- Material supplied
[Start of Attachment]

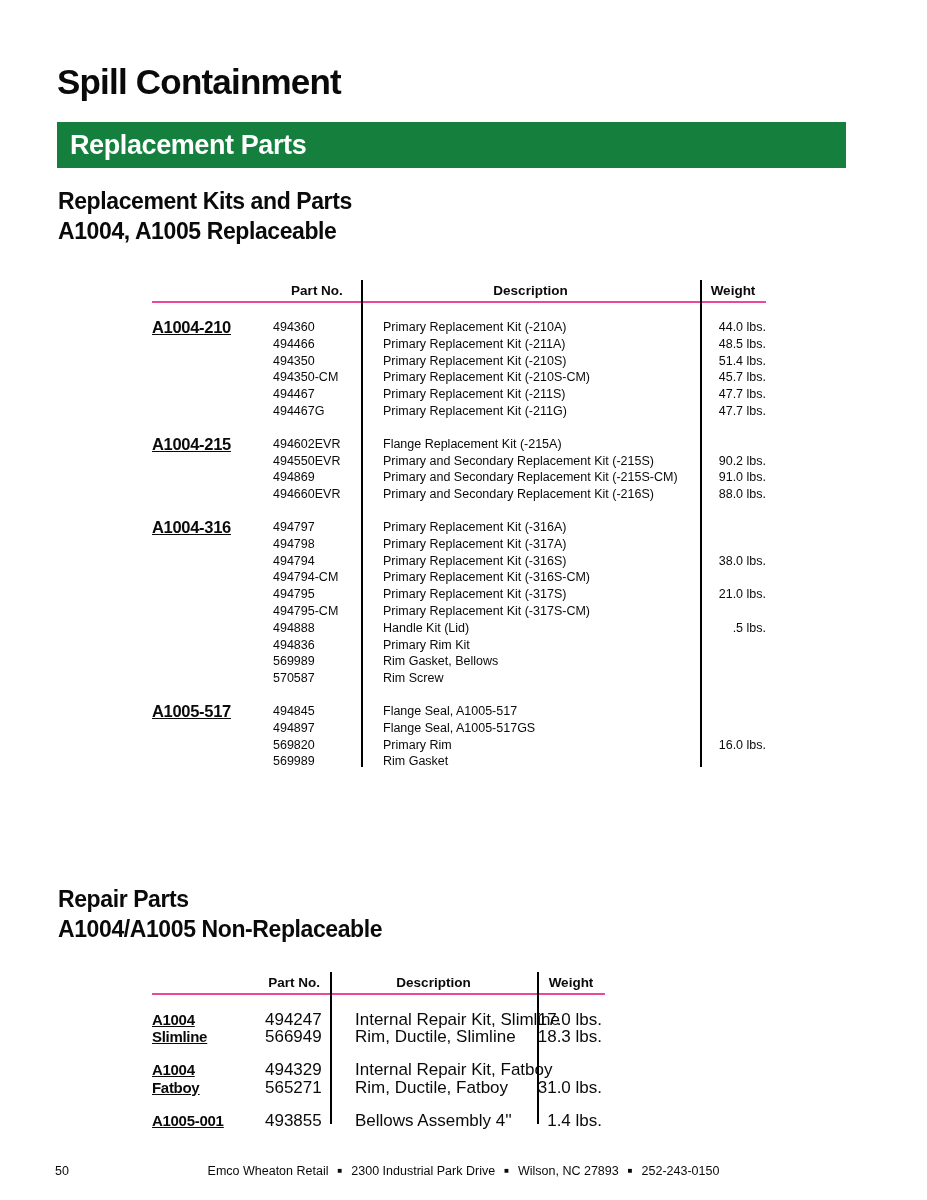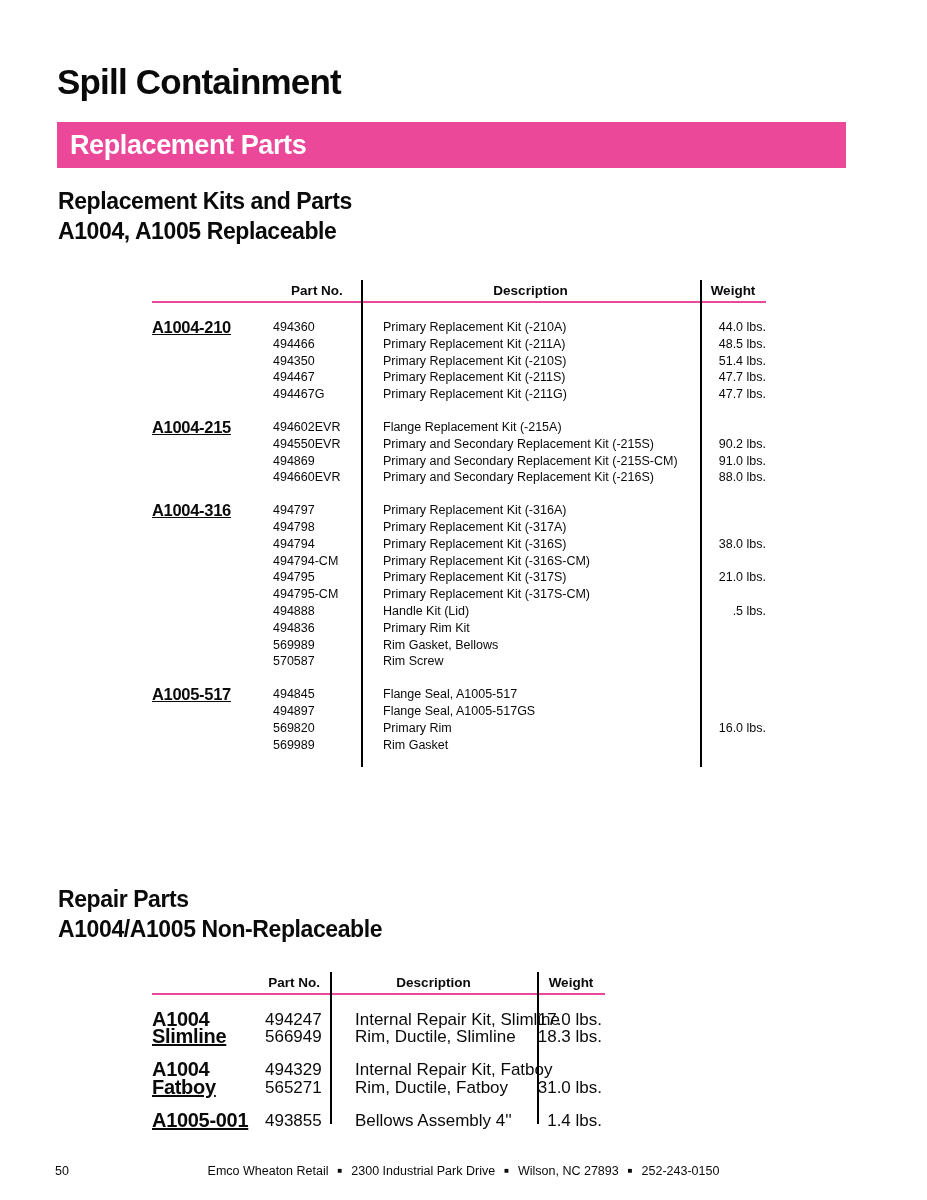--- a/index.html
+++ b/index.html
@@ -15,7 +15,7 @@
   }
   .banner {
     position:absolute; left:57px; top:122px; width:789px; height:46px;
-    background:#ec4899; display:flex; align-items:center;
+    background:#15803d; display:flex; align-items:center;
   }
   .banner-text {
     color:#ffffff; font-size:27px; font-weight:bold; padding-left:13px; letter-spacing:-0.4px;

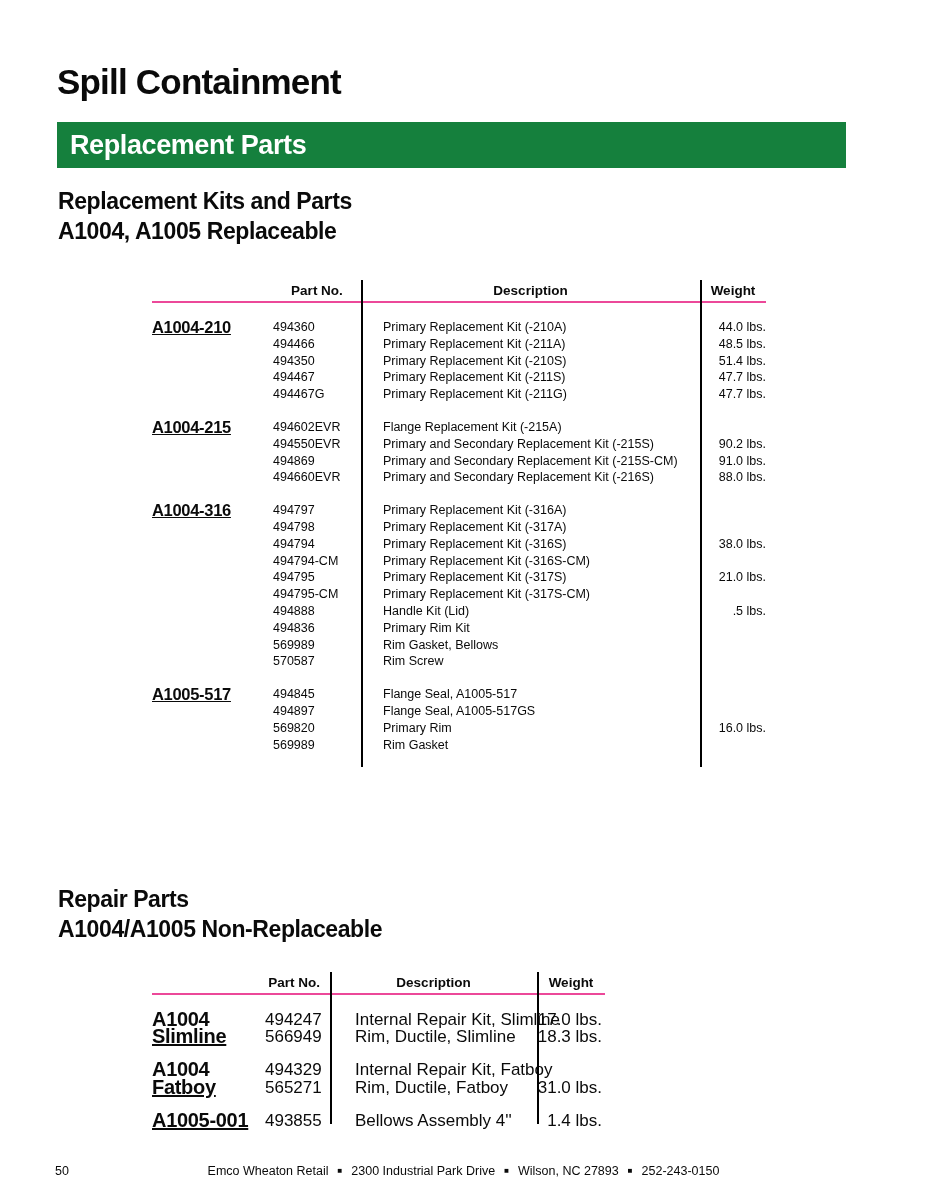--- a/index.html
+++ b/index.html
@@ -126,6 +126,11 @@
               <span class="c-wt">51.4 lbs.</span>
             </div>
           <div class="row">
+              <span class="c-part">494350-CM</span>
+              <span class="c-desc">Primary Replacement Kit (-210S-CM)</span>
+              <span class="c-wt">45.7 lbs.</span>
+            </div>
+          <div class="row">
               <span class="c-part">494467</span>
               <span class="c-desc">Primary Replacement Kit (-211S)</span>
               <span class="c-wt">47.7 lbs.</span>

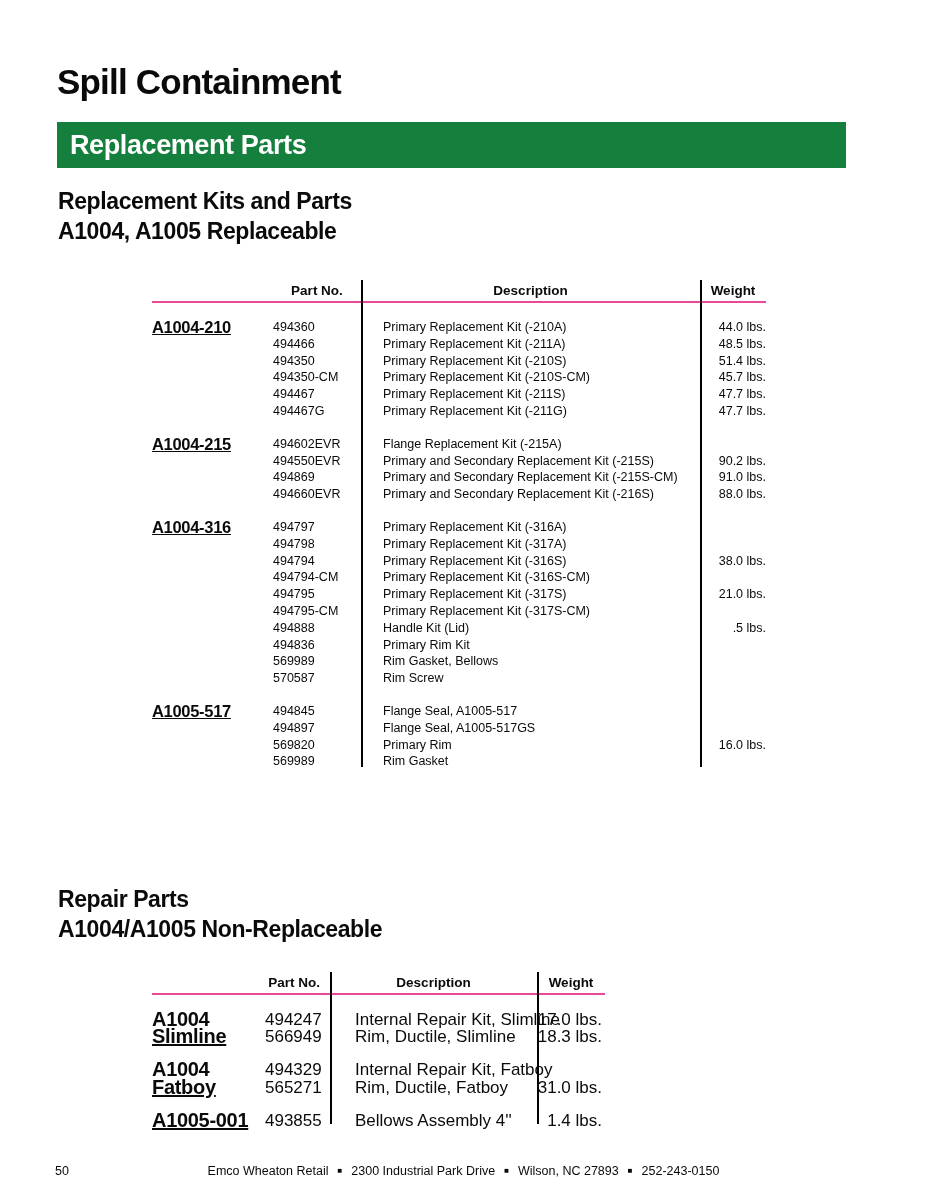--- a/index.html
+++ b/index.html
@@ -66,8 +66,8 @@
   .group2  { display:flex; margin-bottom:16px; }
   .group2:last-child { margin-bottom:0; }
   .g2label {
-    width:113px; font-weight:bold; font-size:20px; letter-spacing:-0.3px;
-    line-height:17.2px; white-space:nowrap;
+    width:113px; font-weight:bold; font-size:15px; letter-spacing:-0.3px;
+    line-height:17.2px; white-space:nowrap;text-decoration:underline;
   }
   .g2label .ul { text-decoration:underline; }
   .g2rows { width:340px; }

[End of Attachment]

- Assignment
Exact copy, pictures excluded: restate every record above word for word.

- Your solution
--- a/index.html
+++ b/index.html
@@ -15,7 +15,7 @@
   }
   .banner {
     position:absolute; left:57px; top:122px; width:789px; height:46px;
-    background:#ec4899; display:flex; align-items:center;
+    background:#15803d; display:flex; align-items:center;
   }
   .banner-text {
     color:#ffffff; font-size:27px; font-weight:bold; padding-left:13px; letter-spacing:-0.4px;

--- a/index.html
+++ b/index.html
@@ -126,6 +126,11 @@
               <span class="c-wt">51.4 lbs.</span>
             </div>
           <div class="row">
+              <span class="c-part">494350-CM</span>
+              <span class="c-desc">Primary Replacement Kit (-210S-CM)</span>
+              <span class="c-wt">45.7 lbs.</span>
+            </div>
+          <div class="row">
               <span class="c-part">494467</span>
               <span class="c-desc">Primary Replacement Kit (-211S)</span>
               <span class="c-wt">47.7 lbs.</span>

--- a/index.html
+++ b/index.html
@@ -66,8 +66,8 @@
   .group2  { display:flex; margin-bottom:16px; }
   .group2:last-child { margin-bottom:0; }
   .g2label {
-    width:113px; font-weight:bold; font-size:20px; letter-spacing:-0.3px;
-    line-height:17.2px; white-space:nowrap;
+    width:113px; font-weight:bold; font-size:15px; letter-spacing:-0.3px;
+    line-height:17.2px; white-space:nowrap;text-decoration:underline;
   }
   .g2label .ul { text-decoration:underline; }
   .g2rows { width:340px; }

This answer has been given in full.